● Material provided
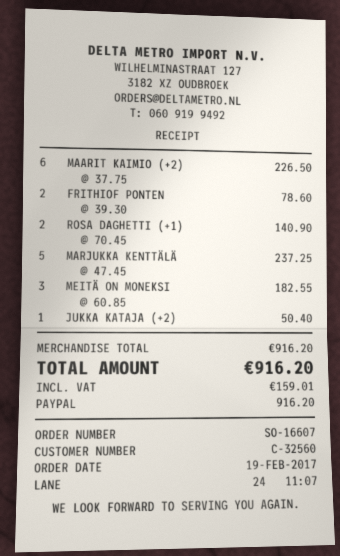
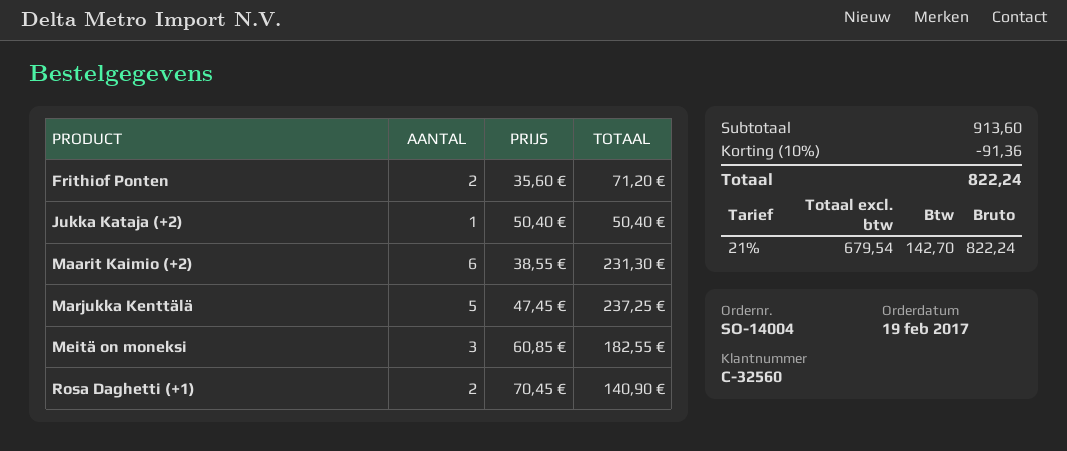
order number: SO-16607 -> SO-14004
MAARIT KAIMIO (+2): 6 x 37.75 = 226.50 -> 6 x 38.55 = 231.30
FRITHIOF PONTEN: 2 x 39.30 = 78.60 -> 2 x 35.60 = 71.20
subtotal: 916.20 -> 913.60
discount: none -> 10% = 91.36
tax: 159.01 -> 142.70
total: 916.20 -> 822.24

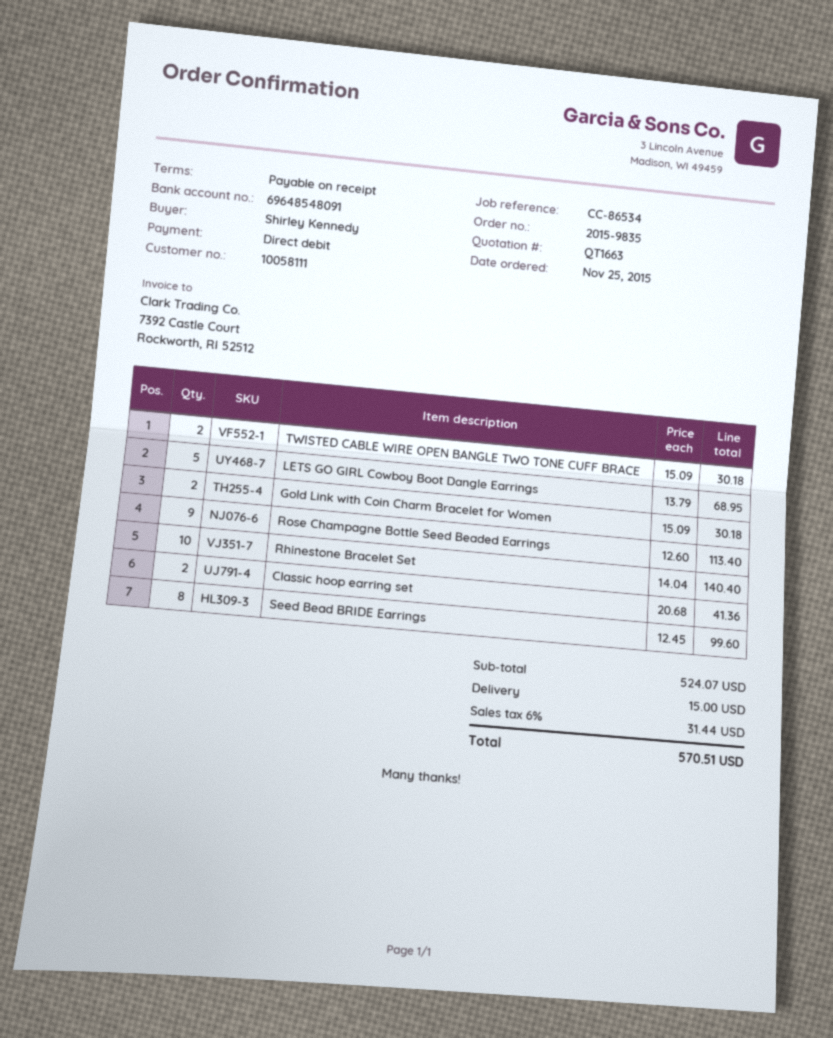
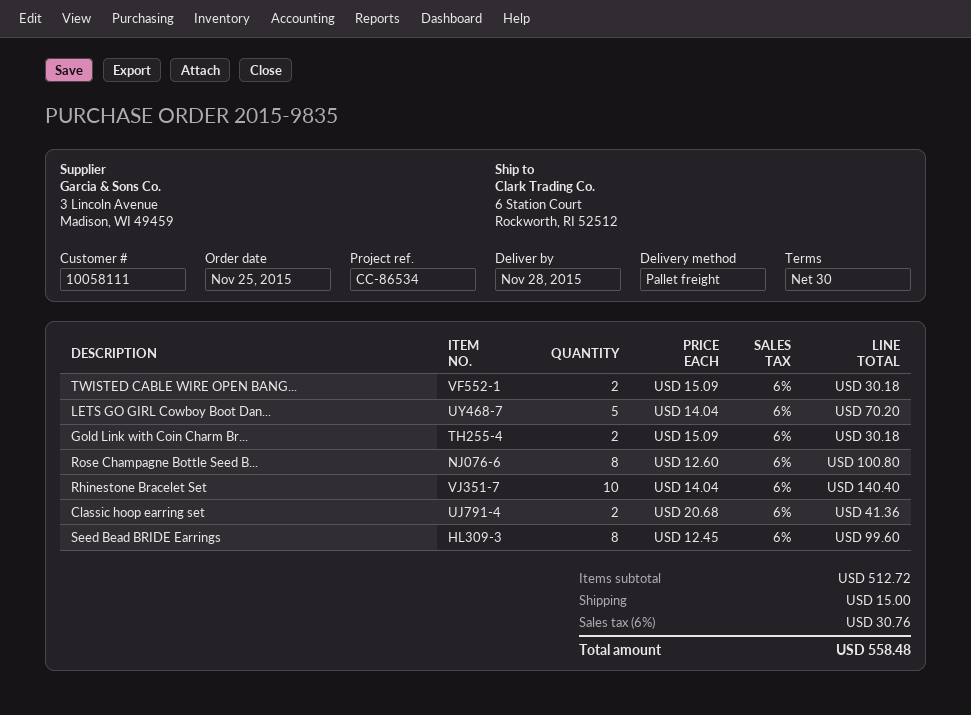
payment terms: on receipt -> 30 days
LETS GO GIRL Cowboy Boot Dangle Earrings: 5 x 13.79 = 68.95 -> 5 x 14.04 = 70.20
Rose Champagne Bottle Seed Beaded Earrings: 9 x 12.60 = 113.40 -> 8 x 12.60 = 100.80
subtotal: 524.07 -> 512.72
tax: 6% = 31.44 -> 6% = 30.76
total: 570.51 -> 558.48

● Problem to work on
Scan the entries above for the string "subtotal" and copy each line that contains it.

● Task response
subtotal: 916.20 -> 913.60
subtotal: 524.07 -> 512.72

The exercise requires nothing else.